Big Data Analytics on Current Data

Typical big data applications have a load phase, where a snapshot of data is extracted from operational systems, transformed and cleaned, and then loaded into your big data appliance. Analysts and data scientists can then execute business analytics (BI) queries against the data store in search of patterns and potential marketing opportunities and cost savings. One disadvantage of this architecture is that your appliance becomes more like a large data warehouse, in that it does not contain the most up-to-date data.

IBM now provides an option to configure its Db2 version 11 for z/OS and complementary IBM Db2 Analytics Accelerator (IDAA) to permit concurrent transactional processing of operational data with analytics processing of data in the appliance. This new feature, zero-latency HTAP (hybrid transactional analytical processing) provides a patented replication process that propagates native Db2 table changes to the IDAA data store. This then allows BI queries to act on up-to-date data, providing more value to the enterprise, and enabling analytics embedded in operational applications.

State of the Art

Early information technology (IT) systems and applications were fairly simple. Applications read and wrote records to and from keyed files or databases, and this held true for both internal applications (such as accounting, shipping and receiving, and various reports) and external or customer-facing ones, which included order entry, bank teller screens and information kiosks.

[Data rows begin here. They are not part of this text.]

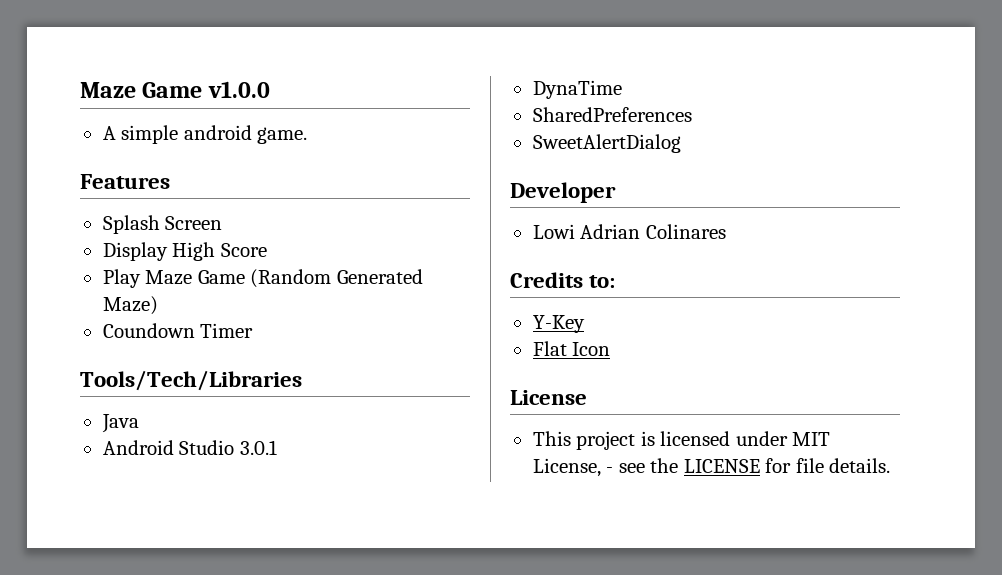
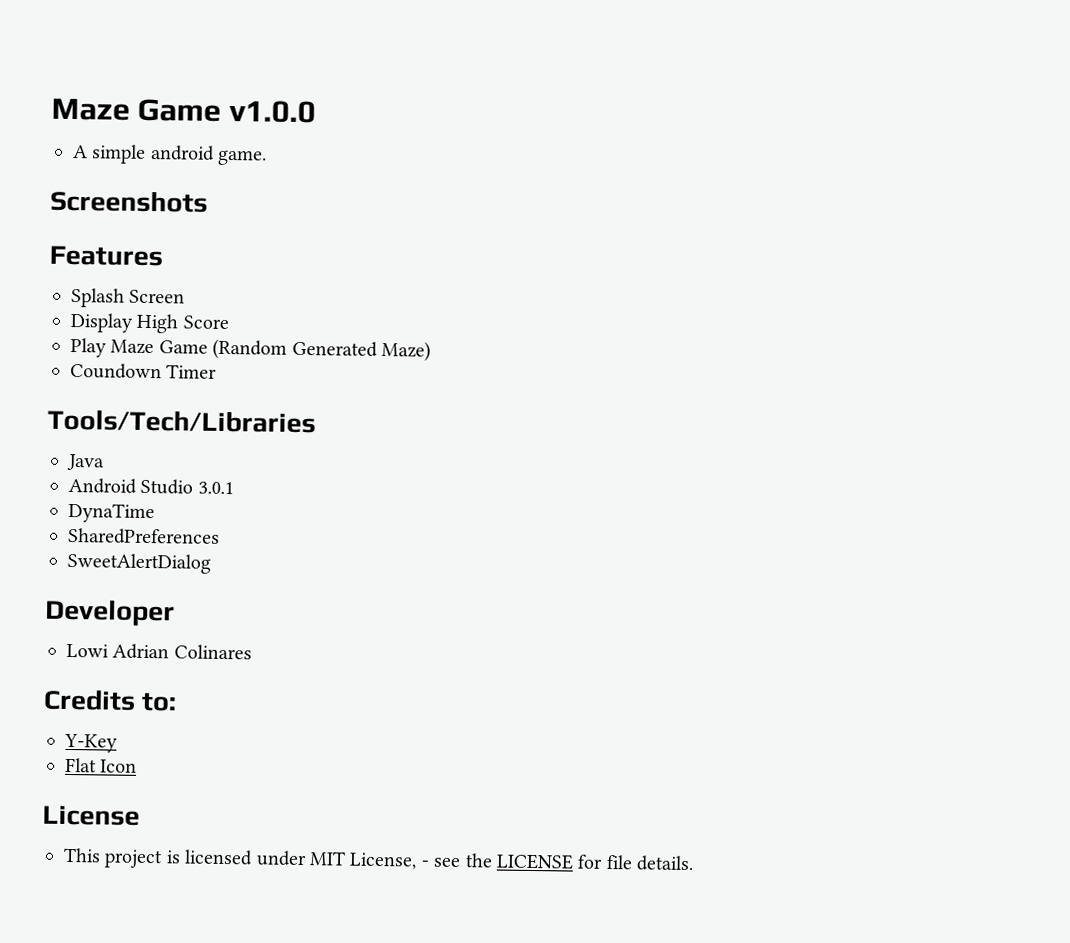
(308, 135) none -> [50,190,208,213] // Screenshots

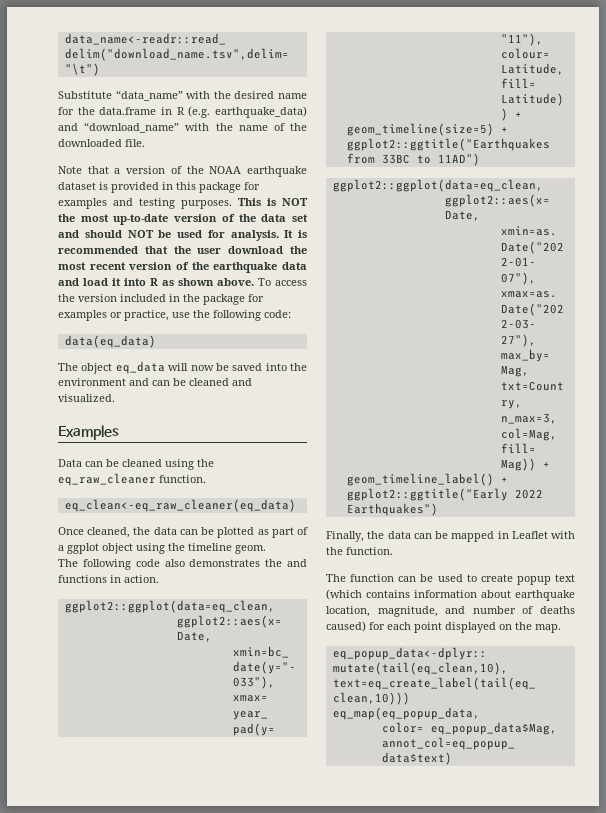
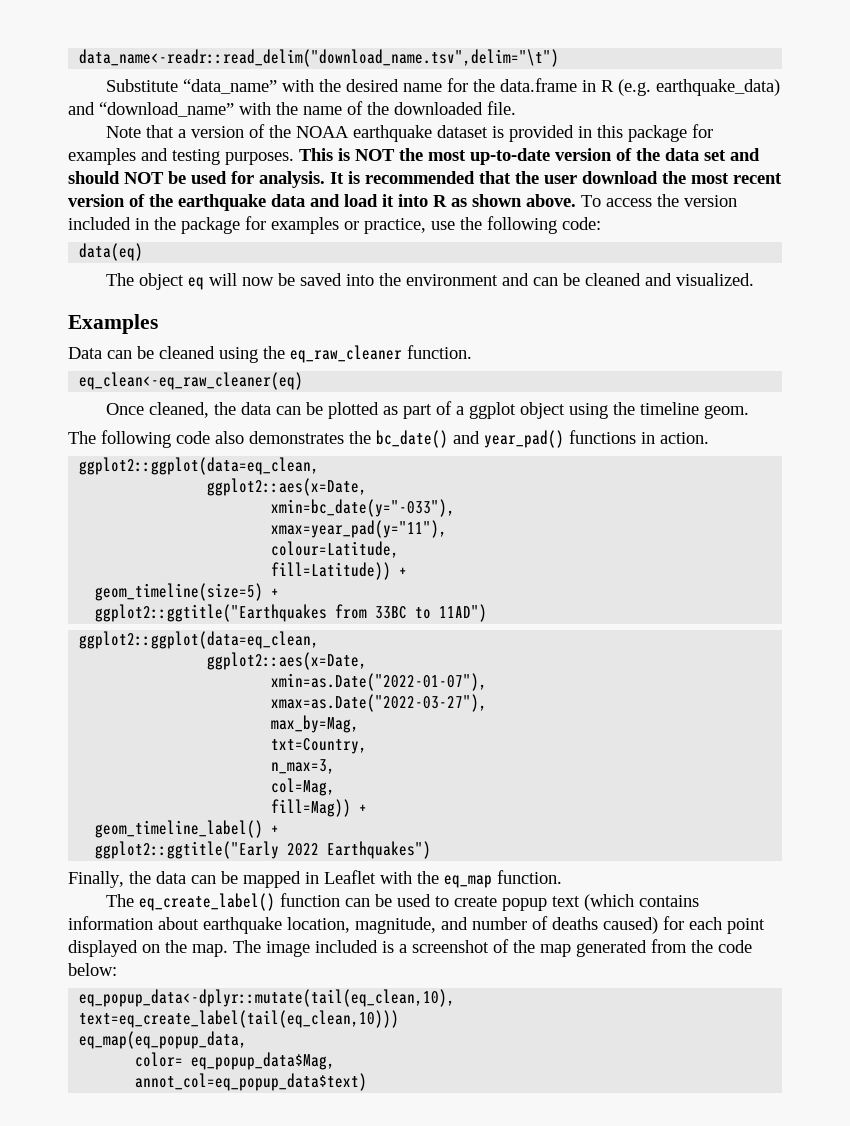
[64,335,156,348] data(eq_data) -> [79,243,144,261] data(eq)
[115,361,165,374] eq_data -> [188,277,205,290] eq
[64,499,296,512] eq_clean<-eq_raw_cleaner(eq_data) -> [79,372,304,390] eq_clean<-eq_raw_cleaner(eq)
[287,559,307,567] and -> [376,430,564,448] bc_date() and year_pad()
(343, 551) none -> [444,875,492,888] eq_map
(346, 578) none -> [139,893,276,911] eq_create_label()
(561, 628) none -> [233,939,752,957] [68,963,117,976] The image included is a screenshot of the map generated from the code below:

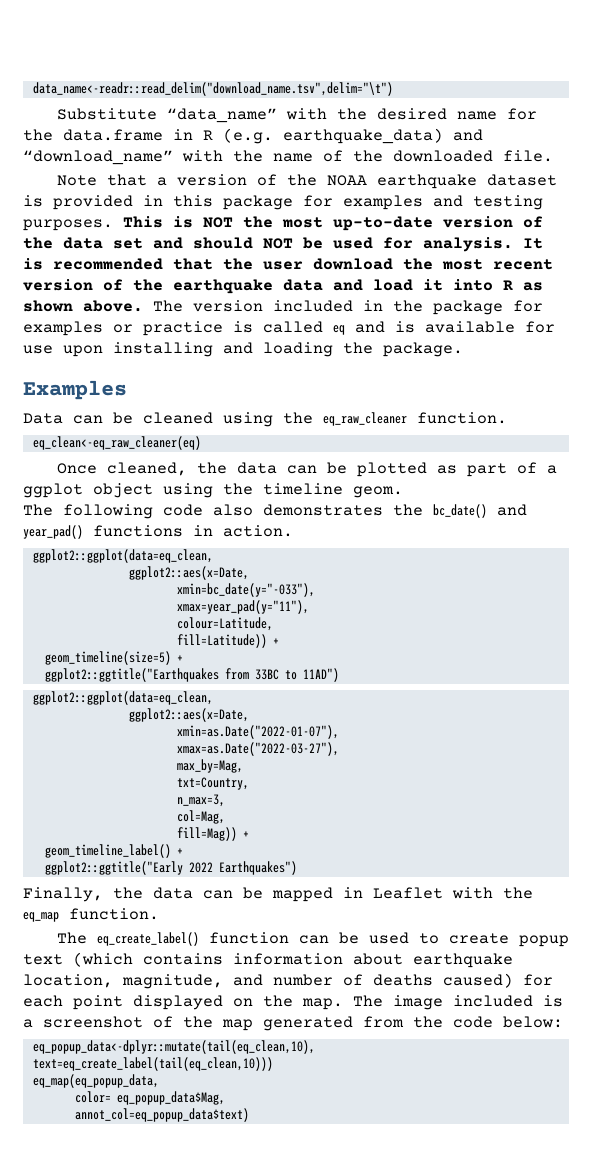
[581,194,679,207] To access the -> [153,300,183,312] The
[364,216,601,234] [79,243,144,261] [106,273,755,290] practice, use the following code: // data(eq) // The object eq will now be saved into the environment and can be cleaned and visualized. -> [143,321,555,336] [23,342,463,357] practice is called eq and is available for use upon installing and loading the package.

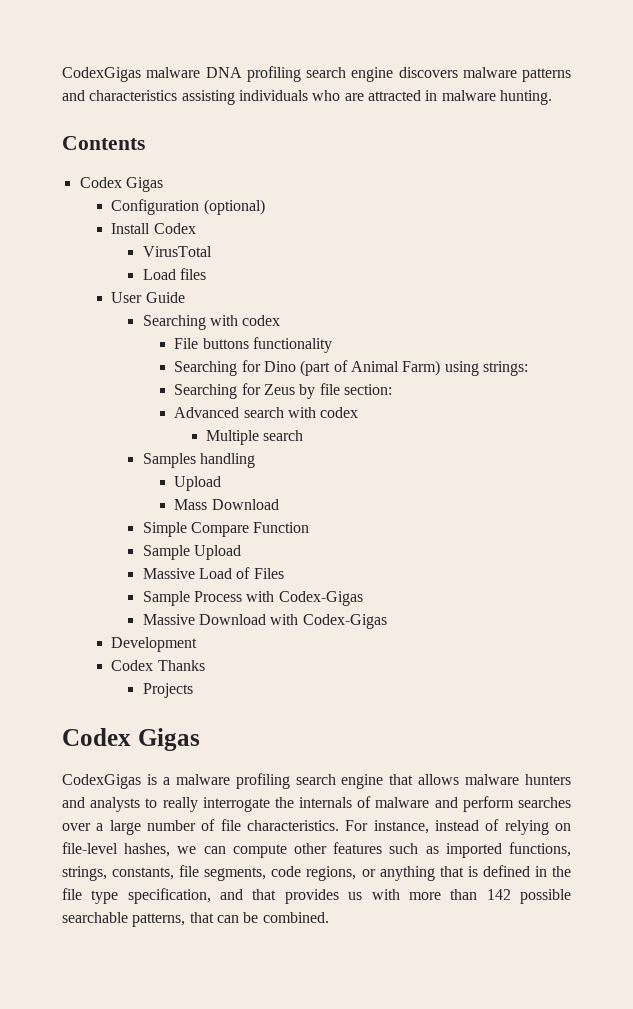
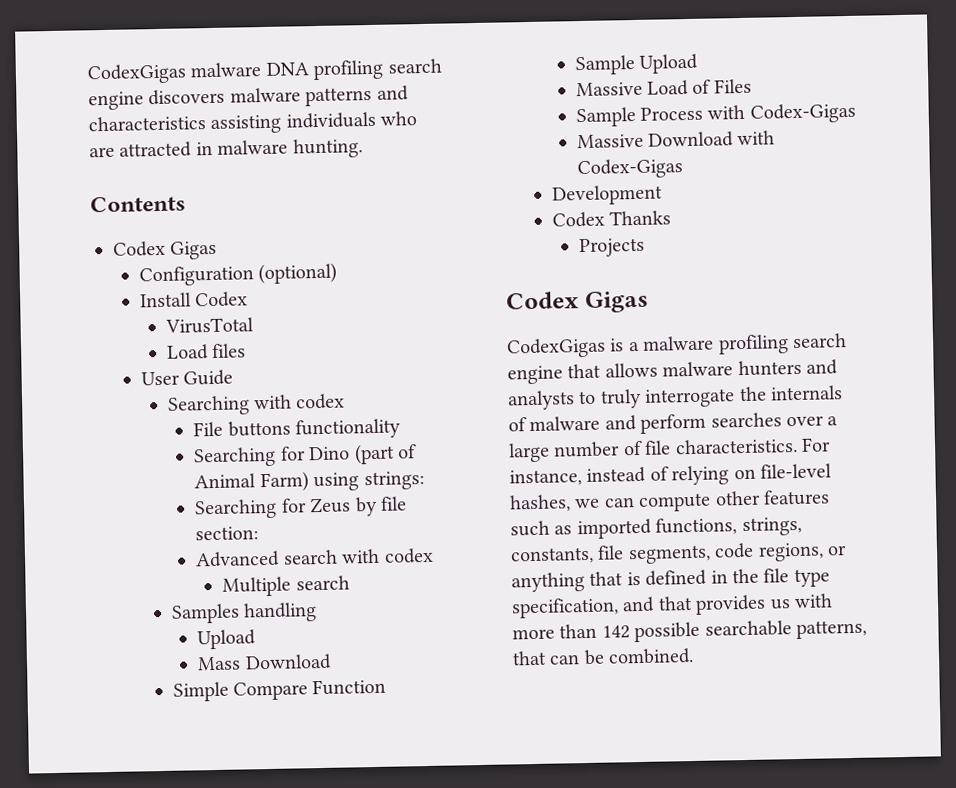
[162,797,198,812] really -> [599,388,642,409] truly

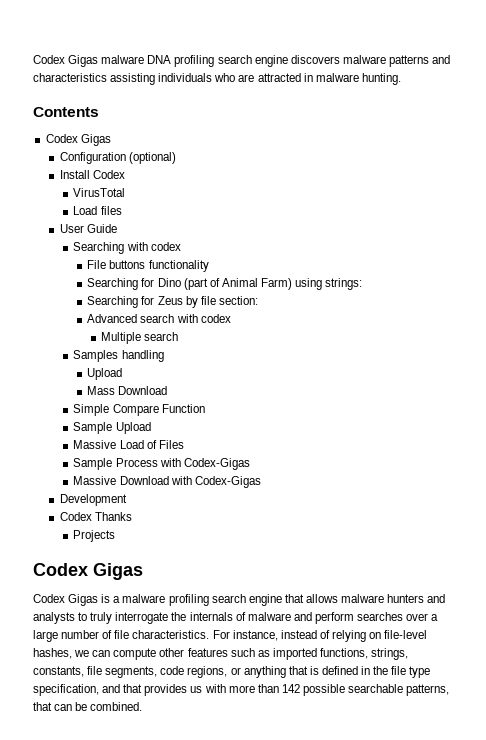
[87,63,187,85] CodexGigas -> [33,55,99,67] Codex Gigas
[506,337,606,359] CodexGigas -> [33,594,99,606] Codex Gigas

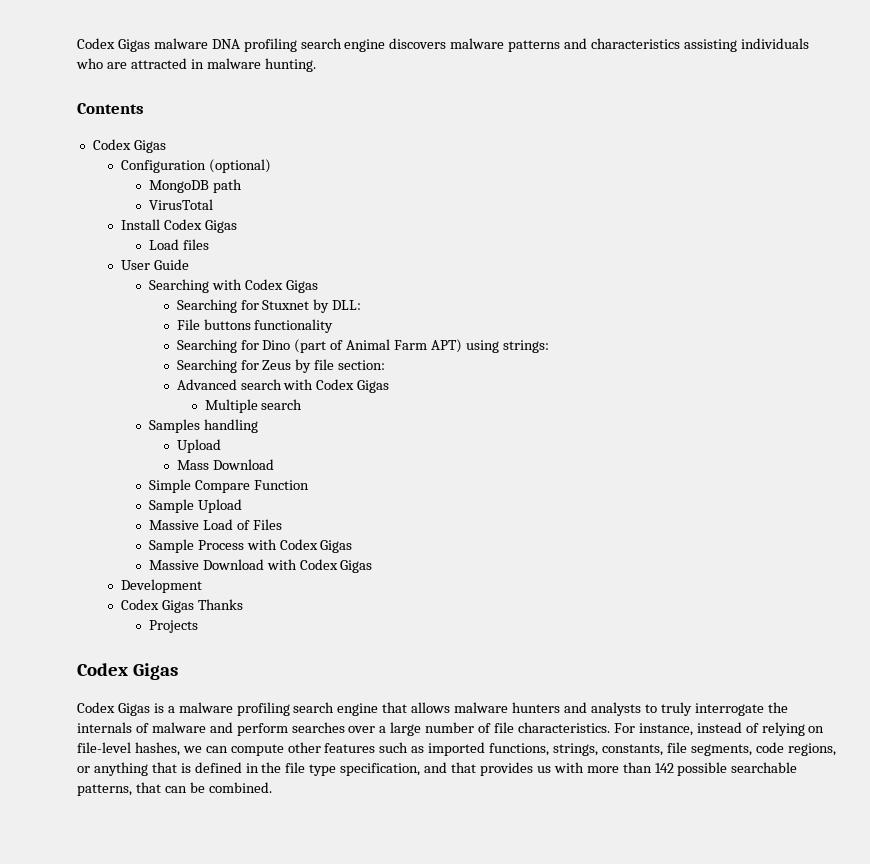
(176, 158) none -> [148,179,242,193] [148,199,213,210] // MongoDB path // VirusTotal
[73,188,126,197] // VirusTotal -> [204,220,237,233] Gigas
[150,242,181,251] codex -> [244,279,318,293] [176,299,362,313] Codex Gigas // Searching for Stuxnet by DLL:
[260,278,292,290] Farm) -> [394,339,463,353] Farm APT)
[200,314,231,323] codex -> [316,379,390,393] Codex Gigas
[183,458,250,470] Codex-Gigas -> [279,539,353,553] Codex Gigas
[194,476,261,488] Codex-Gigas -> [299,559,373,573] Codex Gigas
(92, 516) none -> [161,600,194,613] Gigas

Over time application complexity grew along with data volumes. IT began to create data stores that were much more than simple keyed files. Daily extracts from order entry systems were sent to data marts that were analyzed to predict product shortages in stores and warehouses, which then sent data to shipping systems. As historical analysis and reporting became more important to the business, daily extracts were accumulated in a data warehouse, providing customer, account and product information that could be aggregated by region or time period. Analysts could then review these data for trends and make predictions about which products sold best in what regions or during which time periods.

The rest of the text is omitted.